The Masters was first played in March 1934, a shade over 90 years ago. Next week will be the 88th playing of the event (the 1943-1945 editions were canceled due to World War II but the tournament has otherwise been contested every year). 

I thought it would be interesting to look at how scoring has evolved in that time. 

In this piece, I evaluate the trend of winning scores, how changes to the course have influenced scoring, field scoring average and how each hole has ranked historically. 

Winning Scores By Decade and Course Length

Despite the course getting longer—especially in the past 20 years—winning scores have been lower than ever. 

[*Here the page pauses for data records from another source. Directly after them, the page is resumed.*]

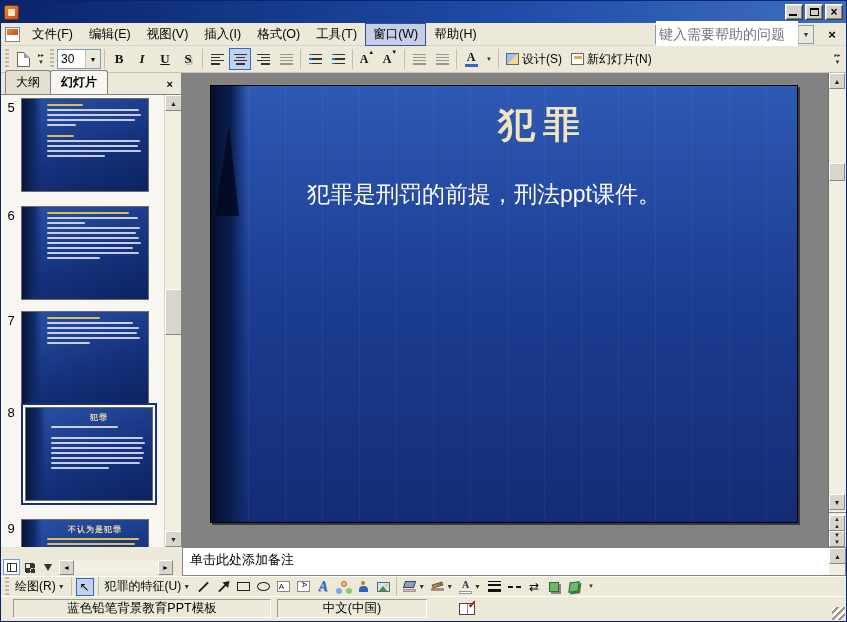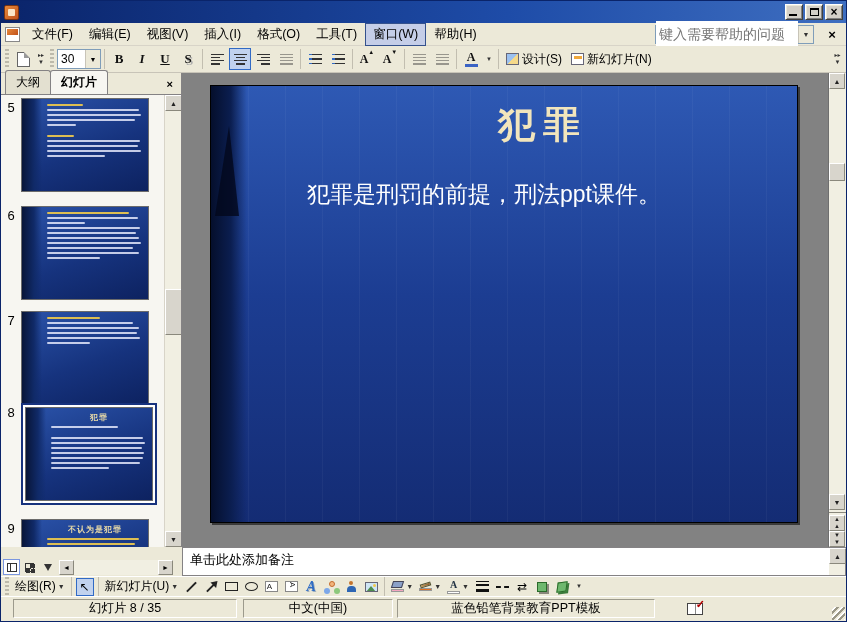"新幻灯片(U)" span { text: 新幻灯片 -> 犯罪的特征 }
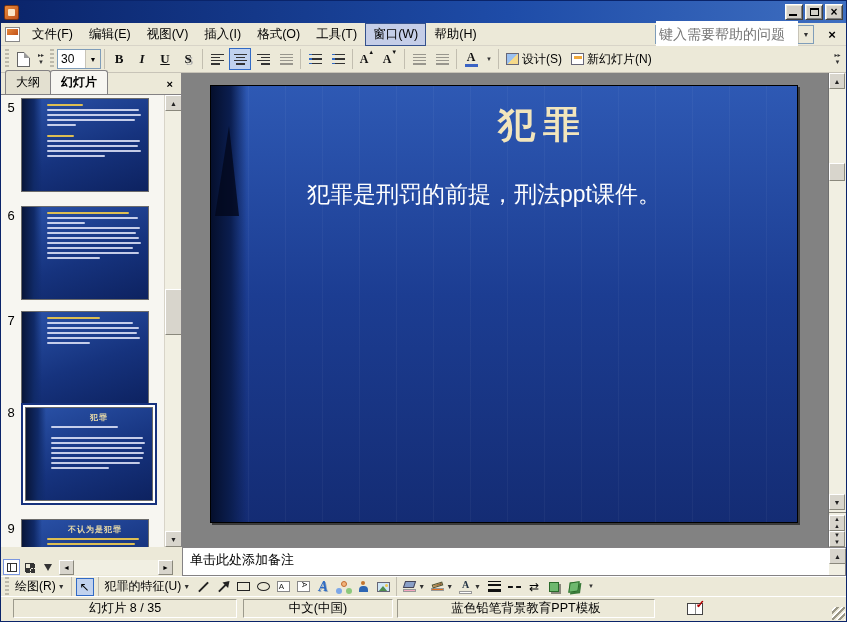"幻灯片 8 / 35" div.sfield { html: <div>幻灯片 8 / 35</div> -> none }
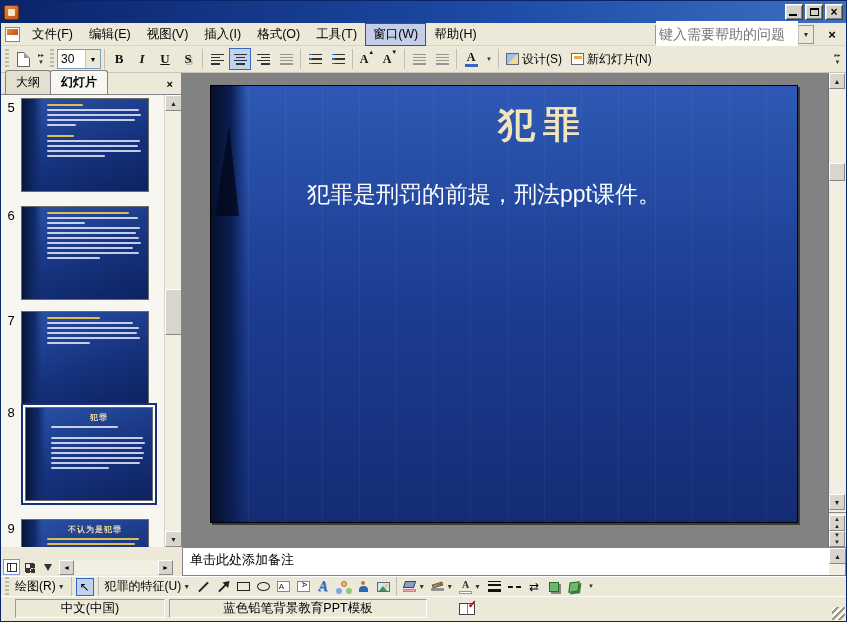"中文(中国)" div.sfield { order: before "蓝色铅笔背景教育PPT模板" -> after "蓝色铅笔背景教育PPT模板" }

We are on a run of six consecutive Masters champions posting a total of 278 (10-under) or better, the first time that has happened. The previous longest run of such low scoring from winners came in the 1974-1978 stretch. 

Since 1990, 65 percent of Masters winners have finished at 278 or lower. The average winning score in that time is almost exactly 11-under (277)

From 1934-1989, only 21 percent of Masters winners were at that mark or better. The average winning score during that time was slightly better than 7-under (281)

Horton Smith won the first Masters in 1934 with a 4-under 284 total. The course he won on, however, bears little resemblance to the Augusta National we know today

After that first edition, the nines were flipped. What is now the first hole served as No. 10 for the inaugural Masters. 

The official course length was originally 6,700 yards on the nose. It got longer in the first few decades of the tournament and then remained around the same yardage for about 40 years before the course was lengthened considerably in the 21st Century. The course now is 7,555 yards. 

There is likely no layout in the world that has witnessed more man-made change than Augusta National. Constant tinkering, tree planting (or removal), lengthening and changes in agronomy have attempted to keep up with technological advances over the years. 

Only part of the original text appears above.